2. Strategy - Once we know what's going on, we need to develop a strategy for helping each other get what they need and feel good in the process. This usually involves communication and relational skills practice, scripting, appreciation, affirmative focus and possible implementation of behavioral reinforcement techniques.
3. Execution - We have to put a loose plan into action. This need not be an onerous assignment, but we may have to start exercising a certain amount of self-discipline or re-direction if things have gotten out of control in our relatinohips. We may need to stop calling people names. We may need to learn to come in contact with the truth and learn to tell the truth more often. We will have to put into practice strategies about what we learn.

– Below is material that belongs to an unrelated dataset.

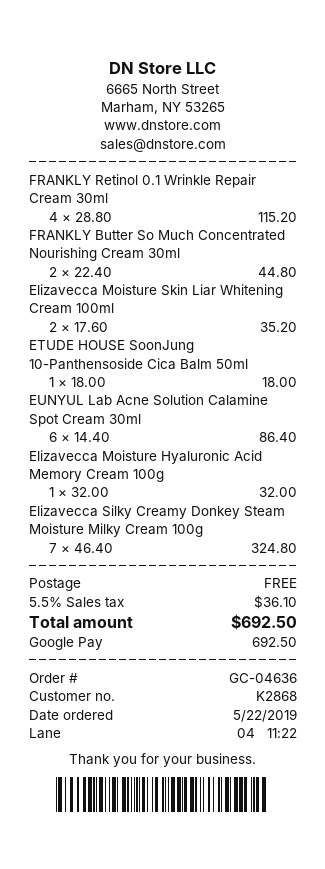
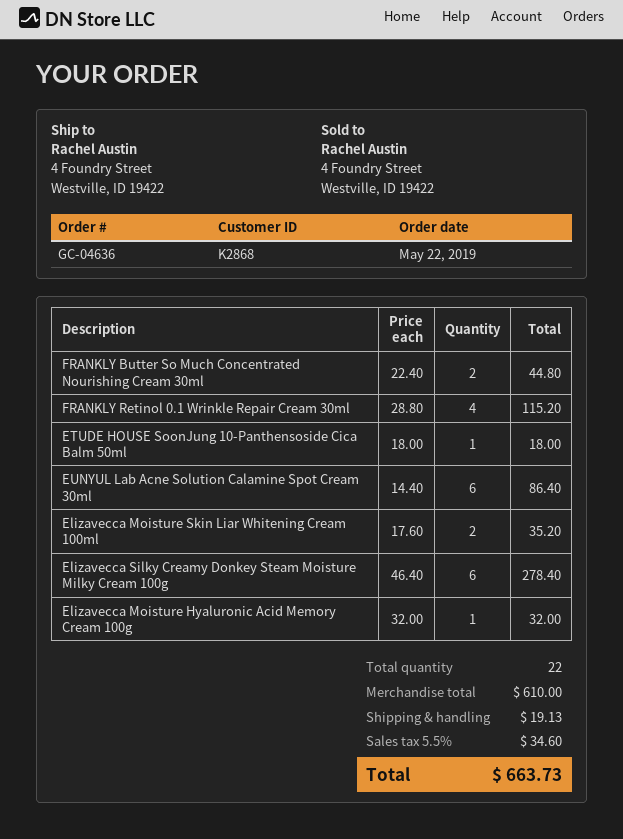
Elizavecca Silky Creamy Donkey Steam Moisture Milky Cream 100g: 7 x 46.40 = 324.80 -> 6 x 46.40 = 278.40
shipping: 0.00 -> 19.13
tax: 5.5% = 36.10 -> 5.5% = 34.60
total: 692.50 -> 663.73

Returning to the first session again, while one person is talking, the other people in the session are practicing a few things. How to practice active, reflective listening and how not to become defensive and start engaging in the normal attack-counter attack scenario. We are going to have to re-learn certain communication habits in order to improve relationships, and therefore the overall well-being of family members.
We will also practice other techniques such as reflecting content and feeling. Also how not to become abusive or disrespectful and what to do if that happens. Parents and teens will learn to express disagreement constructively and negotiate changing roles having to do with the process of the teen's individuation into adulthood.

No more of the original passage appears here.